Дженни позволила ведьминому огню разорваться, когда Джон ударил в дверь приземистого домика. Они с Гаретом остались снаружи, пока Джон уславливался с перевозчиком о цене за переправу трех человек, шести лошадей и двух мулов.
— Пенни за ногу, — сказал перевозчик, впиваясь темными беличьими глазками то в одно лицо, то в другое с острым интересом человека, мимо которого проходит весь мир. — Но через час я бы смог предложить вам ужин и ночлег. А то ведь скоро будет тьма кромешная, да еще туман в придачу.
— Мы можем проехать еще несколько миль до полной темноты. Кроме того, — добавил Джон, со странным мерцанием в глазах оглянувшись на молчащего Гарета, — кое-кто ждет нас на том берегу.
— А! — Широкий рот перевозчика захлопнулся, как капкан. — Так это вас они поджидают? Я их давно уже слышу, но они так и не позвонили в колокол, вот я и решил, что раз нужды во мне нет, то лучше посидеть в тепле.
Подняв фонарь и запахнув поплотнее стеганую куртку, он повел их к мосткам. Дженни, поотстав, рылась в укрепленном на поясе кошельке в поисках монеты.
Огромный конь Молот Битвы, уже испытавший недавно путешествие на корабле, перенес погрузку стоически. Лунная Лошадка и Оспри, как и запасные лошади, такого опыта не имели и артачились — все, кроме Слонихи, которая прошла бы и по мосту из пылающих ножей своей обычной флегматичной трусцой. Дженни пришлось долго уговаривать и хлестать по ушам животных, чтобы убедить их поставить ногу на большой плот. Паромщик закрыл воротца на корме и повесил фонарь на короткую мачту. Затем налег на лебедку и погнал широкий плавучий помост по серому непрозрачному шелку реки. Единственный фонарь марал желтоватым светом свинцовые облака тумана; то здесь, то там краем глаза Дженни замечала в коричневатых водах тянущиеся к плоту коряги.
Она слышала пришедшие с той стороны звуки: звяканье металла о металл, мягкое ржание, человеческие голоса. Гарет все молчал, но Дженни чувствовала, что каждая его мышца дрожит, как натянутая веревка за миг до разрыва. Джон стоял рядом, пальцы его, переплетенные с пальцами Дженни, были теплы и тверды. Очки мягко блеснули, когда он накинул край своего огромного пледа Дженни на плечи и притянул ее к себе.

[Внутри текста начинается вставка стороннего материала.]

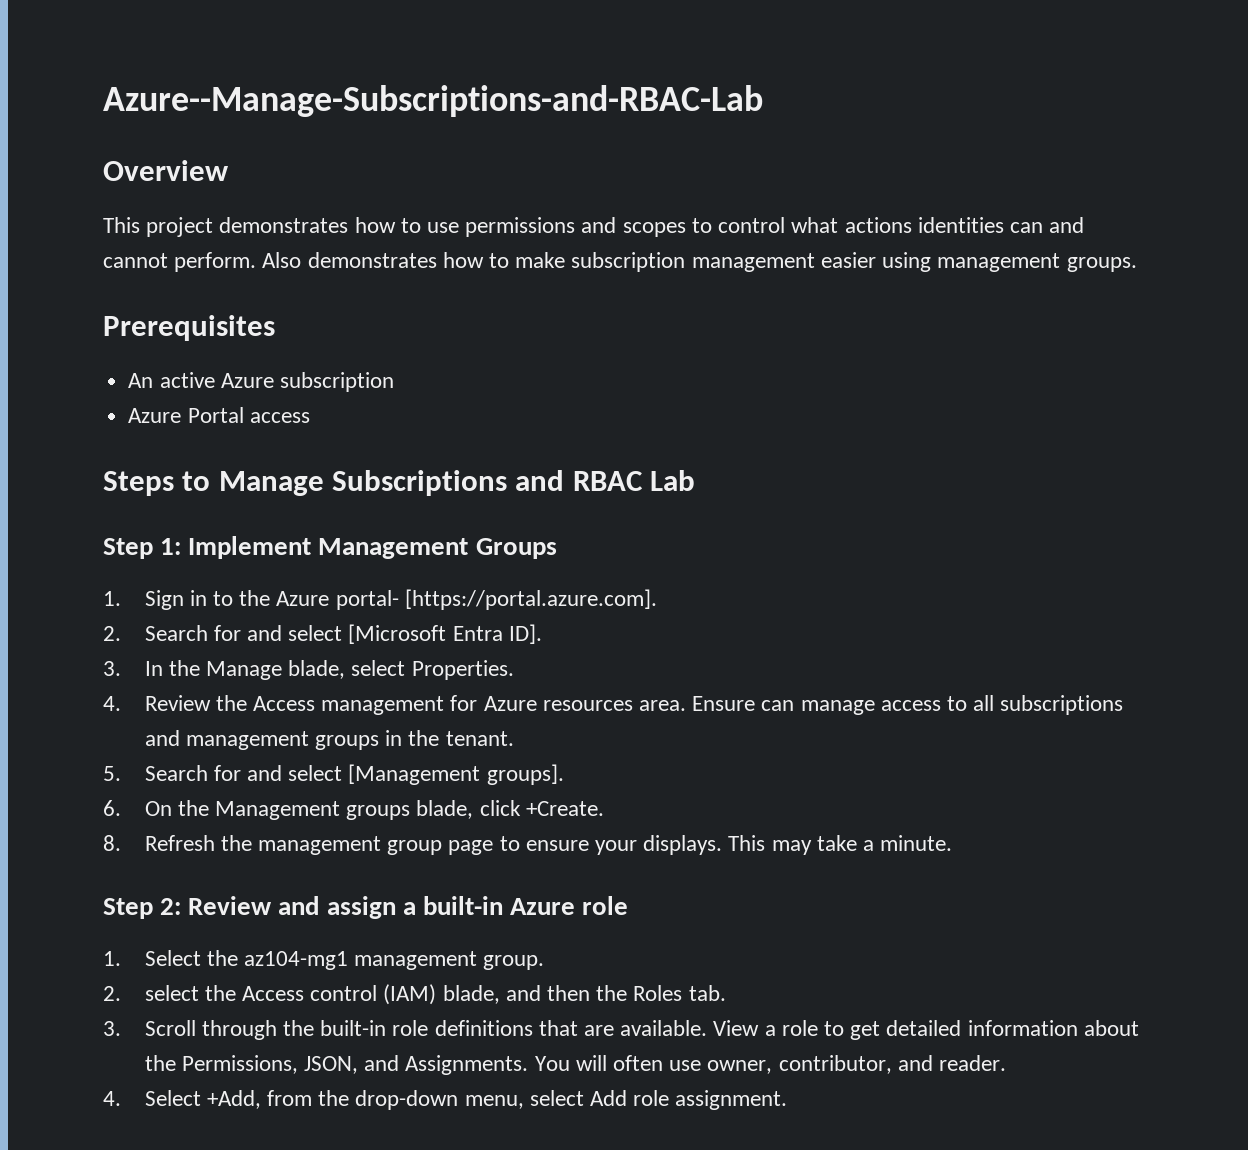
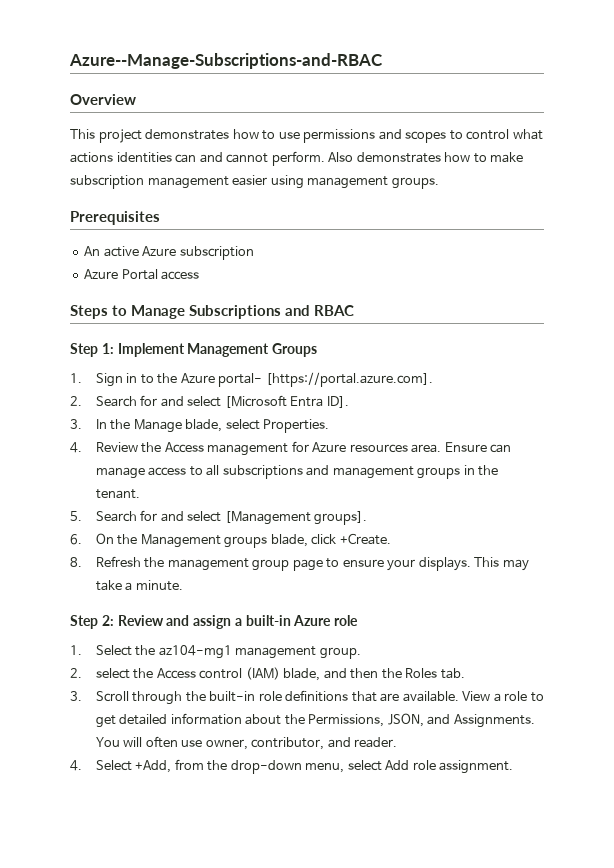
- Azure--Manage-Subscriptions-and-RBAC-Lab
+ Azure--Manage-Subscriptions-and-RBAC
- Steps to Manage Subscriptions and RBAC Lab
+ Steps to Manage Subscriptions and RBAC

— Джон, — тихо сказал Гарет. — Я… я должен кое в чем вам признаться.
Сквозь туман смутно донесся еще один звук — женский смех, подобный звону серебряных колокольчиков. Гарет содрогнулся, и Джон с опасным мерцанием из-под лениво прикрытых век сказал:
— Да пора бы уже…
— Аверсин… — Гарет запнулся и умолк. Затем заставил себя продолжать: — Аверсин, Дженни, послушайте! Простите меня! Я солгал вам… Я обманул вас, но у меня не было выбора. Простите.
— Ага, — мягко сказал Джон. — То есть что-то ты нам забыл сообщить до того, как мы покинули Холд?